All of these things are so helpful, but the most powerful and immediate way we can connect with the truth of who we are right now is to focus on our inner connection by genuinely feeling and listening to our emotions.
It’s magic when you think about it. Once a month your body has designed an experience for you to FULLY FEEL what you feel so you can know your truth, act on it, and live more in alignment with yourself.
No matter how busy you’ve been. No matter how much shame, fear, or insecurity may be influencing how you relate (or don’t relate) to yourself. No matter how inconvenient… once a month your body is going to do its absolute best to bring you into connection with your inner world.
This can, of course, feel uncomfortable. And the vulnerable parts of yourself that you’ll get in contact with will most likely ask you to use your voice in some way, and that can bring up all sorts of old pain and fear as well.
But this is the process of coming home to yourself and creating your life based on truth as opposed to the attenuated, “agreeable” women you were most likely socialized to be.
Yes it can be inconvenient, scary, and uncomfortable.
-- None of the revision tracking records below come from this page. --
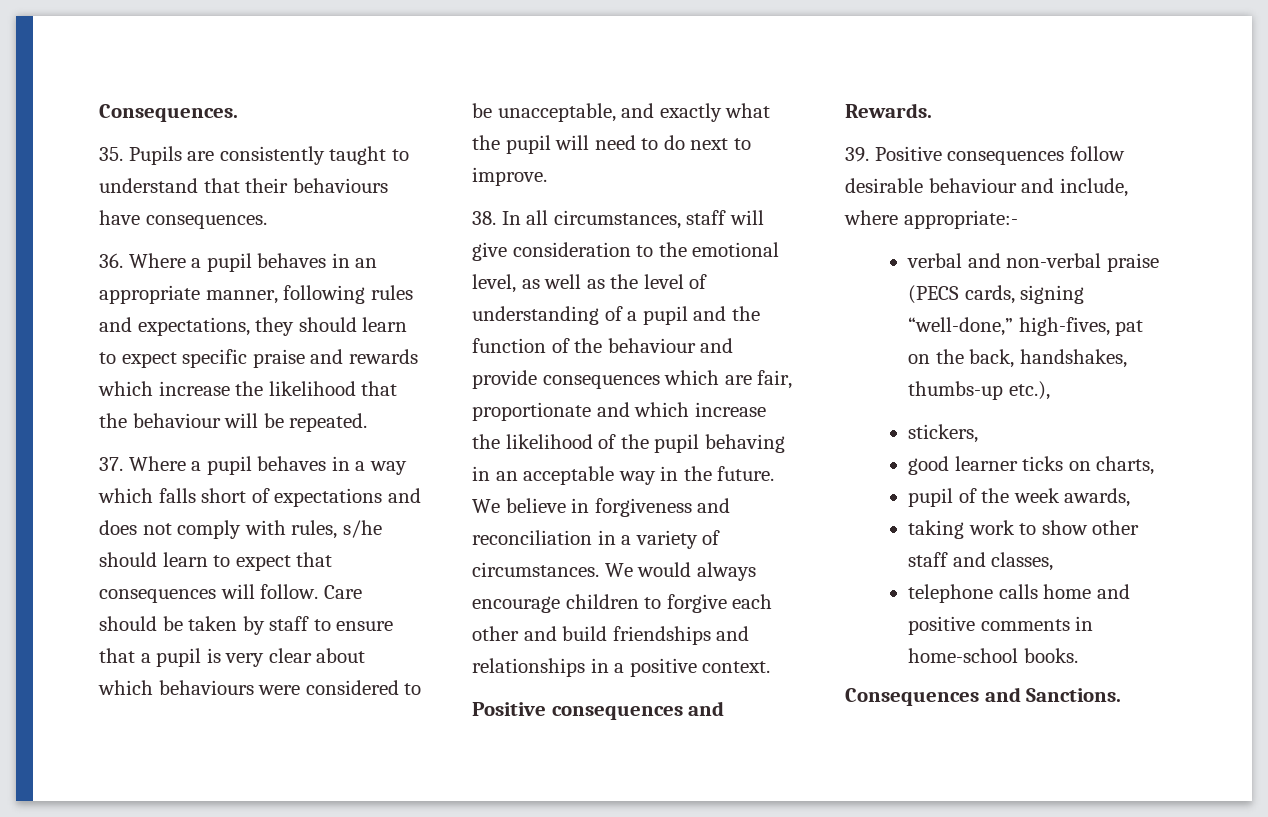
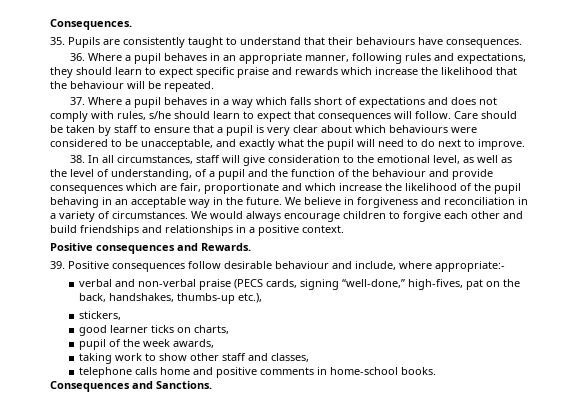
- 38. In all circumstances, staff will give consideration to the emotional level, as well as the level of understanding of a pupil and the function of the behaviour and provide consequences which are fair, proportionate and which increase the likelihood of the pupil behaving in an acceptable way in the future.
+ 38. In all circumstances, staff will give consideration to the emotional level, as well as the level of understanding, of a pupil and the function of the behaviour and provide consequences which are fair, proportionate and which increase the likelihood of the pupil behaving in an acceptable way in the future.

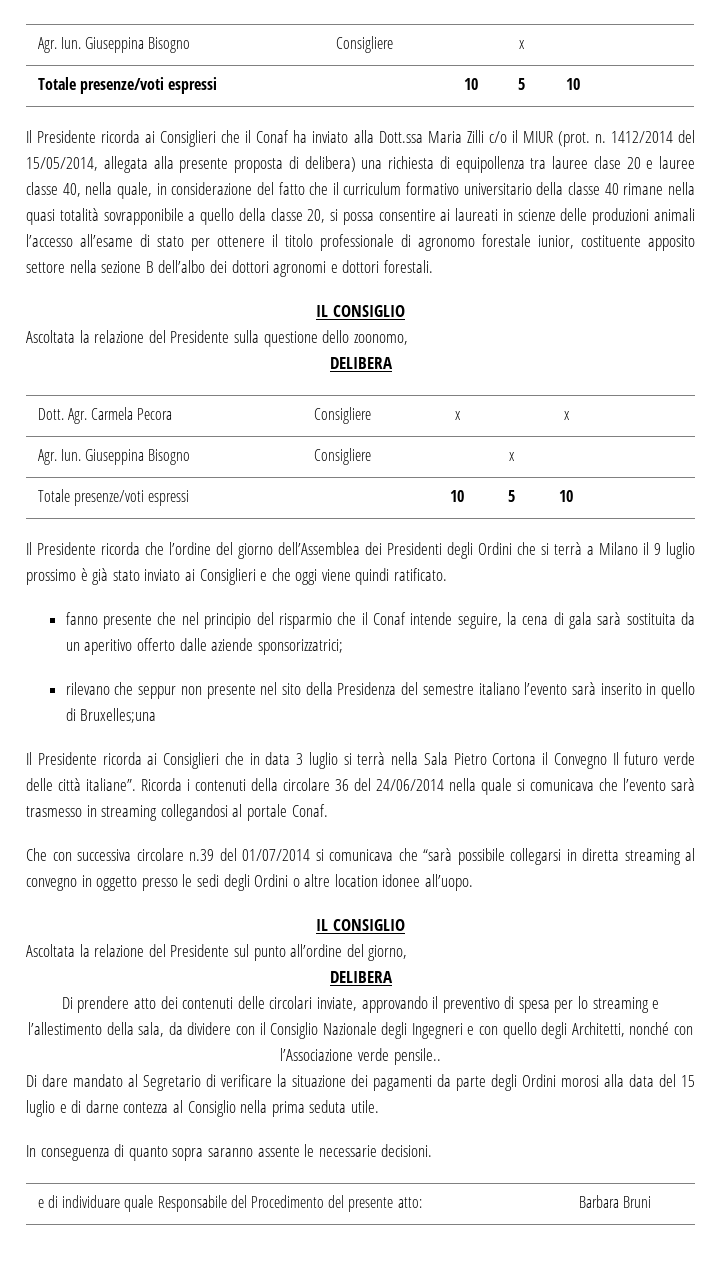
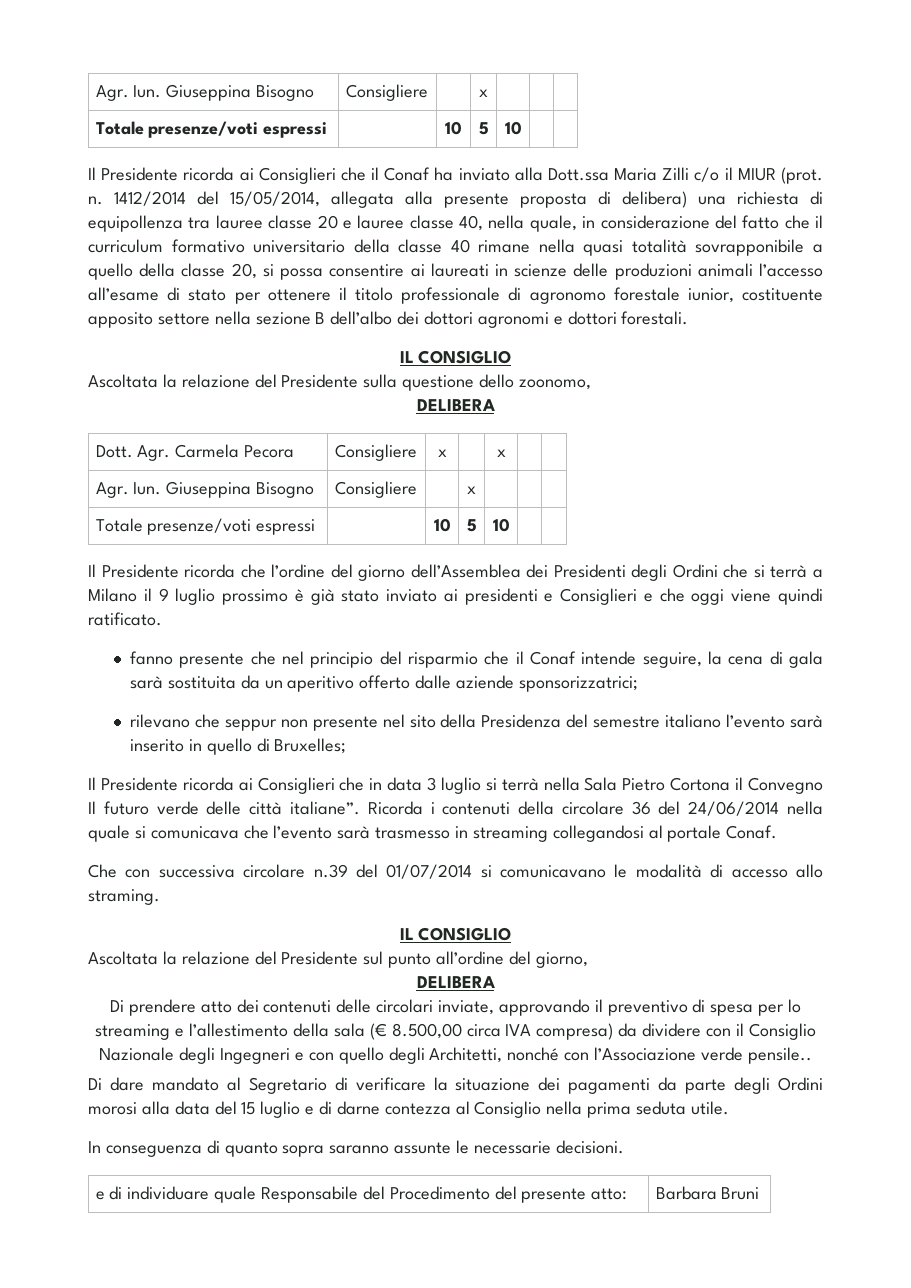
- 1412/2014 del 15/05/2014, allegata alla presente proposta di delibera) una richiesta di equipollenza tra lauree clase 20 e lauree classe 40, nella quale, in considerazione del fatto che il curriculum formativo universitario della classe 40 rimane nella quasi totalità sovrapponibile a quello della classe 20, si possa consentire ai laureati in scienze delle produzioni animali l’accesso all’esame di stato per ottenere il titolo professionale di agronomo forestale iunior, costituente apposito settore nella sezione B dell’albo dei dottori agronomi e dottori forestali.
+ 1412/2014 del 15/05/2014, allegata alla presente proposta di delibera) una richiesta di equipollenza tra lauree classe 20 e lauree classe 40, nella quale, in considerazione del fatto che il curriculum formativo universitario della classe 40 rimane nella quasi totalità sovrapponibile a quello della classe 20, si possa consentire ai laureati in scienze delle produzioni animali l’accesso all’esame di stato per ottenere il titolo professionale di agronomo forestale iunior, costituente apposito settore nella sezione B dell’albo dei dottori agronomi e dottori forestali.
- Il Presidente ricorda che l’ordine del giorno dell’Assemblea dei Presidenti degli Ordini che si terrà a Milano il 9 luglio prossimo è già stato inviato ai Consiglieri e che oggi viene quindi ratificato.
+ Il Presidente ricorda che l’ordine del giorno dell’Assemblea dei Presidenti degli Ordini che si terrà a Milano il 9 luglio prossimo è già stato inviato ai presidenti e Consiglieri e che oggi viene quindi ratificato.
- rilevano che seppur non presente nel sito della Presidenza del semestre italiano l’evento sarà inserito in quello di Bruxelles;una
+ rilevano che seppur non presente nel sito della Presidenza del semestre italiano l’evento sarà inserito in quello di Bruxelles;
- Che con successiva circolare n.39 del 01/07/2014 si comunicava che “sarà possibile collegarsi in diretta streaming al convegno in oggetto presso le sedi degli Ordini o altre location idonee all’uopo.
+ Che con successiva circolare n.39 del 01/07/2014 si comunicavano le modalità di accesso allo straming.
- Di prendere atto dei contenuti delle circolari inviate, approvando il preventivo di spesa per lo streaming e l’allestimento della sala, da dividere con il Consiglio Nazionale degli Ingegneri e con quello degli Architetti, nonché con l’Associazione verde pensile..
+ Di prendere atto dei contenuti delle circolari inviate, approvando il preventivo di spesa per lo streaming e l’allestimento della sala (€ 8.500,00 circa IVA compresa) da dividere con il Consiglio Nazionale degli Ingegneri e con quello degli Architetti, nonché con l’Associazione verde pensile..
- In conseguenza di quanto sopra saranno assente le necessarie decisioni.
+ In conseguenza di quanto sopra saranno assunte le necessarie decisioni.

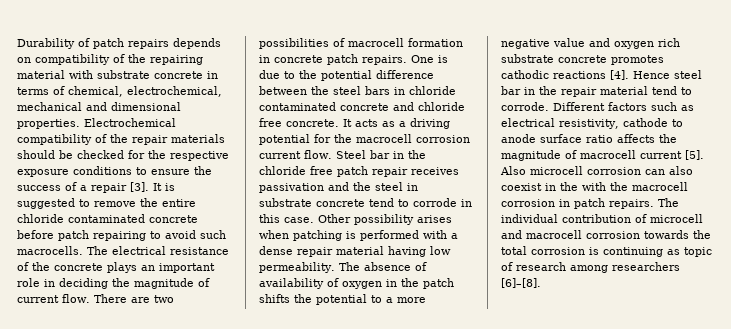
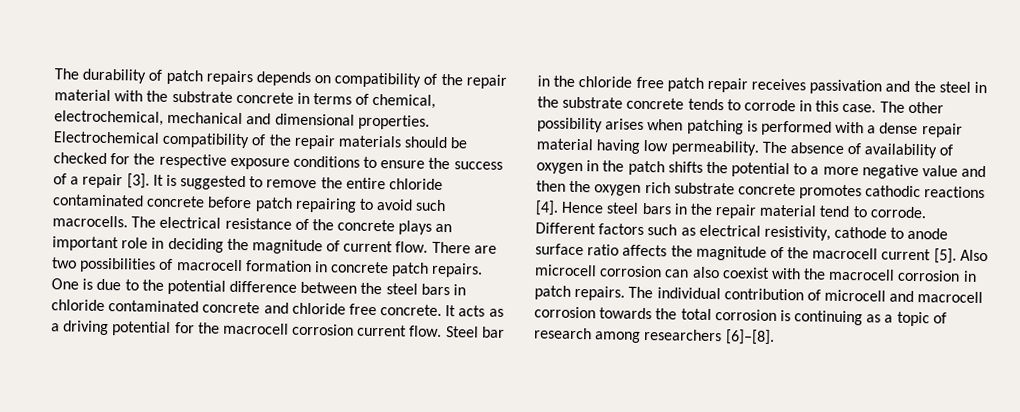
- Durability of patch repairs depends on compatibility of the repairing material with substrate concrete in terms of chemical, electrochemical, mechanical and dimensional properties.
+ The durability of patch repairs depends on compatibility of the repair material with the substrate concrete in terms of chemical, electrochemical, mechanical and dimensional properties.
- Steel bar in the chloride free patch repair receives passivation and the steel in substrate concrete tend to corrode in this case.
+ Steel bar in the chloride free patch repair receives passivation and the steel in the substrate concrete tends to corrode in this case.
- Other possibility arises when patching is performed with a dense repair material having low permeability.
+ The other possibility arises when patching is performed with a dense repair material having low permeability.
- The absence of availability of oxygen in the patch shifts the potential to a more negative value and oxygen rich substrate concrete promotes cathodic reactions [4].
+ The absence of availability of oxygen in the patch shifts the potential to a more negative value and then the oxygen rich substrate concrete promotes cathodic reactions [4].
- Hence steel bar in the repair material tend to corrode.
+ Hence steel bars in the repair material tend to corrode.
- Different factors such as electrical resistivity, cathode to anode surface ratio affects the magnitude of macrocell current [5].
+ Different factors such as electrical resistivity, cathode to anode surface ratio affects the magnitude of the macrocell current [5].
- Also microcell corrosion can also coexist in the with the macrocell corrosion in patch repairs.
+ Also microcell corrosion can also coexist with the macrocell corrosion in patch repairs.
- The individual contribution of microcell and macrocell corrosion towards the total corrosion is continuing as topic of research among researchers [6]–[8].
+ The individual contribution of microcell and macrocell corrosion towards the total corrosion is continuing as a topic of research among researchers [6]–[8].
But it’s the deep work of self-love and empowerment I know all of you who read this post are on the path of.
So say yes.
To coming home ever more deeply to yourself.
To being grateful for how your body helps you with this.
To honoring your emotions as messengers of your deeper needs and truth.
To living courageously and letting your vulnerable truth, and not who you’re “supposed” to be, guide you.
• What ways do or did you see your mom attenuate herself? In what ways do you attenuate yourself? Where are places you can practice bringing more of your true self forward?
• What have the emotional waves of your last few cycles shown you about your true emotions and needs?